SalemNews.com, Salem, MA

Opinion

October 19, 2012

Letter: Vote yes on Question 5

To the editor:

The Bill of Rights was included in the Constitution because several states refused to ratify it unless the rights of individuals were clearly protected from the power of government. Free speech is certainly one of the most important of those protected rights.

During the latter half of the 20th century and the beginning of the 21st, the meaning of free speech has been systematically distorted by a series of Supreme Court decisions. The first distortion came when the Supreme Court went beyond viewing corporations as “artificial people” for practical legal purposes and made them equal to individual human beings as regards constitutional rights. The second distortion was the court’s decision that equates money and speech.

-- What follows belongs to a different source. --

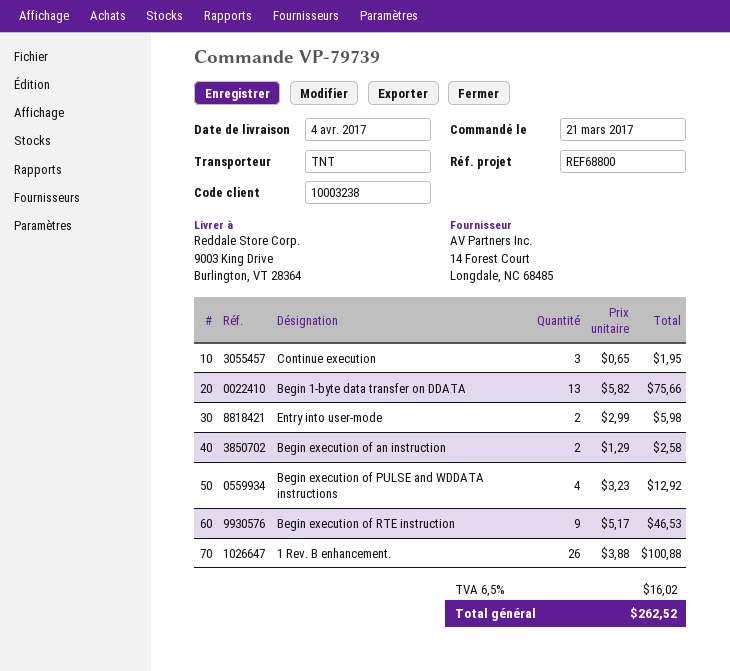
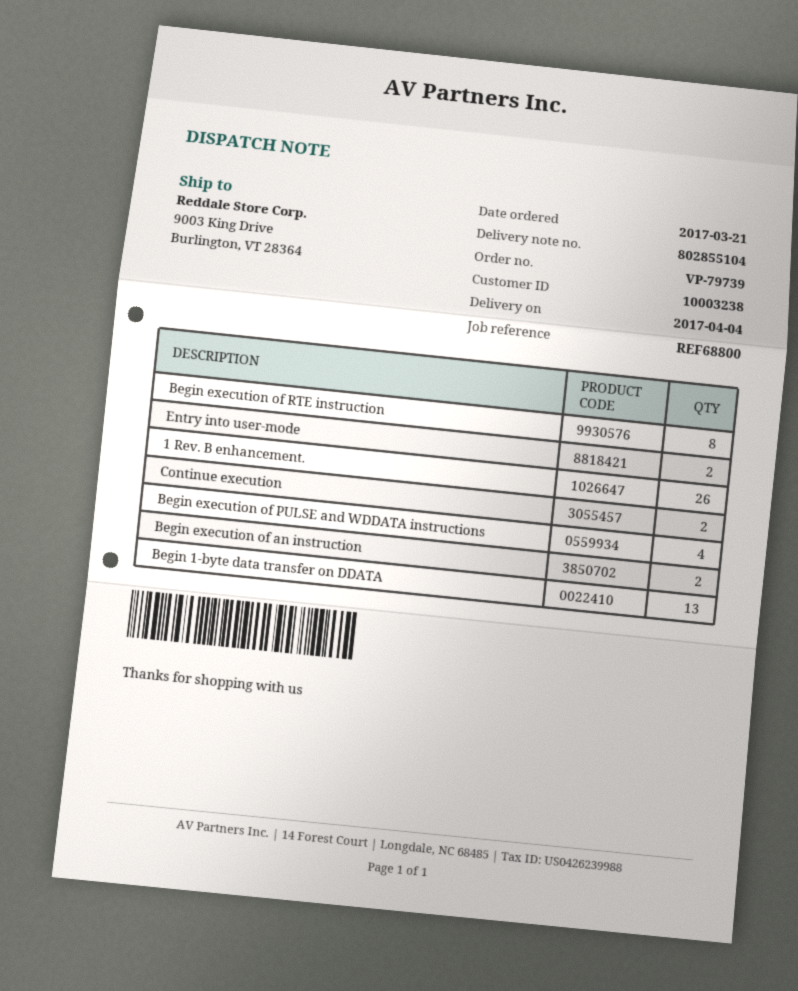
Continue execution: 3 -> 2
Begin execution of RTE instruction: 9 -> 8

Based on these distortions, the court’s decision in Citizens United vs. the Federal Election Commission (2010), denies both the Congress and the states the power to control corporate spending in elections. The bipartisan McCain-Feingold clean election law, as well many state laws, were thrown out as a result.

Supreme Court justices from both the right and the left have seen the dangers of corporate personhood and resultant corporate influence in elections. Prominent among them was the late Chief Justice William Rehnquist. In a 1978 dissent involving a Massachusetts law, he wrote: “In a democracy, the economic is subordinate to the political, a lesson our ancestors learned long ago, and that our descendants will undoubtedly have to relearn many years hence.”

In concluding the dissenting opinion in the Citizens United case, Justice John Paul Stevens wrote, “The court’s (majority) opinion is thus a rejection of the common sense of the American people, who have recognized a need to prevent corporations from undermining self-government since the founding, and who have fought against the distinctive corrupting potential of corporate electioneering since the days of Theodore Roosevelt. It is a strange time to repudiate that common sense. While American democracy is imperfect, few outside the majority of this court would have thought its flaws included a dearth of corporate money in politics.”

Only a constitutional amendment can restore the power of the people’s government to control corporate spending in elections. Vote yes on Question 5 on the Beverly, Salem and Manchester ballots.